Angiosperm Flora of India

Combining Machine Learning and Homology-Based Approaches to Accurately Predict Subcellular Localization in Arabidopsis

Publication Type:Journal Article
Year of Publication:2010
Authors:Kaundal, R, Saini, R, Zhao, PX
Journal:Plant Physiology
Date Published:2010
ISBN Number:00320889
Keywords:glycine, Oryza, Oryza sativa

A complete map of the Arabidopsis (Arabidopsis thaliana) proteome is clearly a major goal for the plant research community in terms of determining the function and regulation of each encoded protein. Developing genome-wide prediction tools such as for localizing gene products at the subcellular level will substantially advance Arabidopsis gene annotation. To this end, we performed a comprehensive study in Arabidopsis and created an integrative support vector machine-based localization predictor called AtSubP (for Arabidopsis subcellular localization predictor) that is based on the combinatorial presence of diverse protein features, such as its amino acid composition, sequence-order effects, terminal information, Position-Specific Scoring Matrix, and similarity search-based Position-Specific Iterated-Basic Local Alignment Search Tool information. When used to predict seven subcellular compartments through a 5-fold cross-validation test, our hybrid-based best classifier achieved an overall sensitivity of 91% with high-confidence precision and Matthews correlation coefficient values of 90.9% and 0.89, respectively.
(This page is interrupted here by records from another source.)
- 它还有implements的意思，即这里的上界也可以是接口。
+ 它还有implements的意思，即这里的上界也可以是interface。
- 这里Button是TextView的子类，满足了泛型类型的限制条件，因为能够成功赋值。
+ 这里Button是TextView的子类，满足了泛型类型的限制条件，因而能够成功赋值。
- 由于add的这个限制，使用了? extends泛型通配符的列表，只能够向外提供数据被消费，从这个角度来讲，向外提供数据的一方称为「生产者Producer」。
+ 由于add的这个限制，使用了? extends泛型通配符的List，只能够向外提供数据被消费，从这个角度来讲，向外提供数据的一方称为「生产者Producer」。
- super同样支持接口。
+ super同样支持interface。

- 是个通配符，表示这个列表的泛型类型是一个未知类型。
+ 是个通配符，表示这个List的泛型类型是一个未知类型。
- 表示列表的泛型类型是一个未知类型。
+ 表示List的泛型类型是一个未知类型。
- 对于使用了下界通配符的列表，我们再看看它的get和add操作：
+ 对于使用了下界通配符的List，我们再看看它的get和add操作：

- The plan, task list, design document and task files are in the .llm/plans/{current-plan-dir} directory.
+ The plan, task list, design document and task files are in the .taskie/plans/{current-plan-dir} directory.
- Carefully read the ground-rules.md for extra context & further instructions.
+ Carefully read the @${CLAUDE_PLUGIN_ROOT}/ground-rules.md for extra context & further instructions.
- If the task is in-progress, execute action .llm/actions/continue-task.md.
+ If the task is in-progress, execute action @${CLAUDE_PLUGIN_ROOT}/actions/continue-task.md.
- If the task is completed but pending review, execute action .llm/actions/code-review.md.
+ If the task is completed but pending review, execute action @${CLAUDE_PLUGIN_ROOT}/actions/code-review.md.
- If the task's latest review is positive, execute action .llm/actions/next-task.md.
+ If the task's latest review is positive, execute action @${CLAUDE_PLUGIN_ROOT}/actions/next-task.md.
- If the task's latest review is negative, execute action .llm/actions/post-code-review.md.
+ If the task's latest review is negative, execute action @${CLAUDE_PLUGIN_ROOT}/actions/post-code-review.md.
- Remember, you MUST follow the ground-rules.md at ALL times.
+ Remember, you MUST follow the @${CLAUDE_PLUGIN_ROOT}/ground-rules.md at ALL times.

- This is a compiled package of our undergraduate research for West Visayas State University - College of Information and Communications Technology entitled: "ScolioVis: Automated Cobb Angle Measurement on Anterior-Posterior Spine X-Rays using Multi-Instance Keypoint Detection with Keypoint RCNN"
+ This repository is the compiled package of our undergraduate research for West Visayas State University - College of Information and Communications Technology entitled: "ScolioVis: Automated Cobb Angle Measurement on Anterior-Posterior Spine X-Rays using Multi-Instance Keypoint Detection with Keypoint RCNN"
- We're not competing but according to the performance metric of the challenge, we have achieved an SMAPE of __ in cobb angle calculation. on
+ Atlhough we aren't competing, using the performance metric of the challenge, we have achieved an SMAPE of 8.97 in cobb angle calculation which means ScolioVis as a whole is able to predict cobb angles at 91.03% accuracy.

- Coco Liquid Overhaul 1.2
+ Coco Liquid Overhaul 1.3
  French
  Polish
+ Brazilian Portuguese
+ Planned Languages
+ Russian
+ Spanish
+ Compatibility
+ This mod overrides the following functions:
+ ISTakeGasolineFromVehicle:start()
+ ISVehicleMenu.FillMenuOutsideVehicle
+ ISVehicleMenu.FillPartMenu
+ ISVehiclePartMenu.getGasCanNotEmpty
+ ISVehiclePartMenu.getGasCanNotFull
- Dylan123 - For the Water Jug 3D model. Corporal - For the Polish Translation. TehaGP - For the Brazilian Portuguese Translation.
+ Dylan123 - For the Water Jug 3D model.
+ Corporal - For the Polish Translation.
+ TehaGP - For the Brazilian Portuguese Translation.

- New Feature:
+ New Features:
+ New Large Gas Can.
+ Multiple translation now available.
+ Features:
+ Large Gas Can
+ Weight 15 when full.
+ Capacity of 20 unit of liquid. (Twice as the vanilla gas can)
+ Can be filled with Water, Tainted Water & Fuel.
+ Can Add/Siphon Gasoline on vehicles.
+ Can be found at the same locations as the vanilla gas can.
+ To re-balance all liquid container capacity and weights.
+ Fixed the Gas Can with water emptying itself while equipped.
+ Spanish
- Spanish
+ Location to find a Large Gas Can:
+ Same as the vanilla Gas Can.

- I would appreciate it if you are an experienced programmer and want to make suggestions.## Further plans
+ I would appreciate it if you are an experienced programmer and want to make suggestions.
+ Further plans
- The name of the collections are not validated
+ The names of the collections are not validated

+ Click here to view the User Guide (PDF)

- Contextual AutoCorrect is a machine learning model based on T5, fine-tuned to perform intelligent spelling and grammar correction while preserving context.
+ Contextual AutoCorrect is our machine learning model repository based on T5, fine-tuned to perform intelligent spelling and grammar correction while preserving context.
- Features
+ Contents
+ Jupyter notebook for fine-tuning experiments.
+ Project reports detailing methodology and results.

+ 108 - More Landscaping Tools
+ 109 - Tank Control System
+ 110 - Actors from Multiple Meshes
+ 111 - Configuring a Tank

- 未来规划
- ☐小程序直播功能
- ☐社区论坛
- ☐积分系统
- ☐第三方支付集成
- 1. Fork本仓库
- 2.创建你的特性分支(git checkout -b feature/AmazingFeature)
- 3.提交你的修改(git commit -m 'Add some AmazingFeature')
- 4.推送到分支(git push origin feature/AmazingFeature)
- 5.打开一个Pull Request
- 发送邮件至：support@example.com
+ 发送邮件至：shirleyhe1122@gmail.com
Benchmarking AtSubP on two independent data sets, one from Swiss-Prot and another containing green fluorescent protein- and mass spectrometry-determined proteins, showed a significant improvement in the prediction accuracy of species-specific AtSubP over some widely used "general" tools such as TargetP, LOCtree, PA-SUB, MultiLoc, WoLF PSORT, Plant-PLoc, and our newly created All-Plant method. Cross-comparison of AtSubP on six nontrained eukaryotic organisms (rice [Oryza sativa], soybean [Glycine max], human [Homo sapiens], yeast [Saccharomyces cerevisiae], fruit fly [Drosophila melanogaster], and worm [Caenorhabditis elegans]) revealed inferior predictions. AtSubP significantly outperformed all the prediction tools being currently used for Arabidopsis proteome annotation and, therefore, may serve as a better complement for the plant research community. A supplemental Web site that hosts all the training/testing data sets and whole proteome predictions is available at http://bioinfo3.noble.org/AtSubP/.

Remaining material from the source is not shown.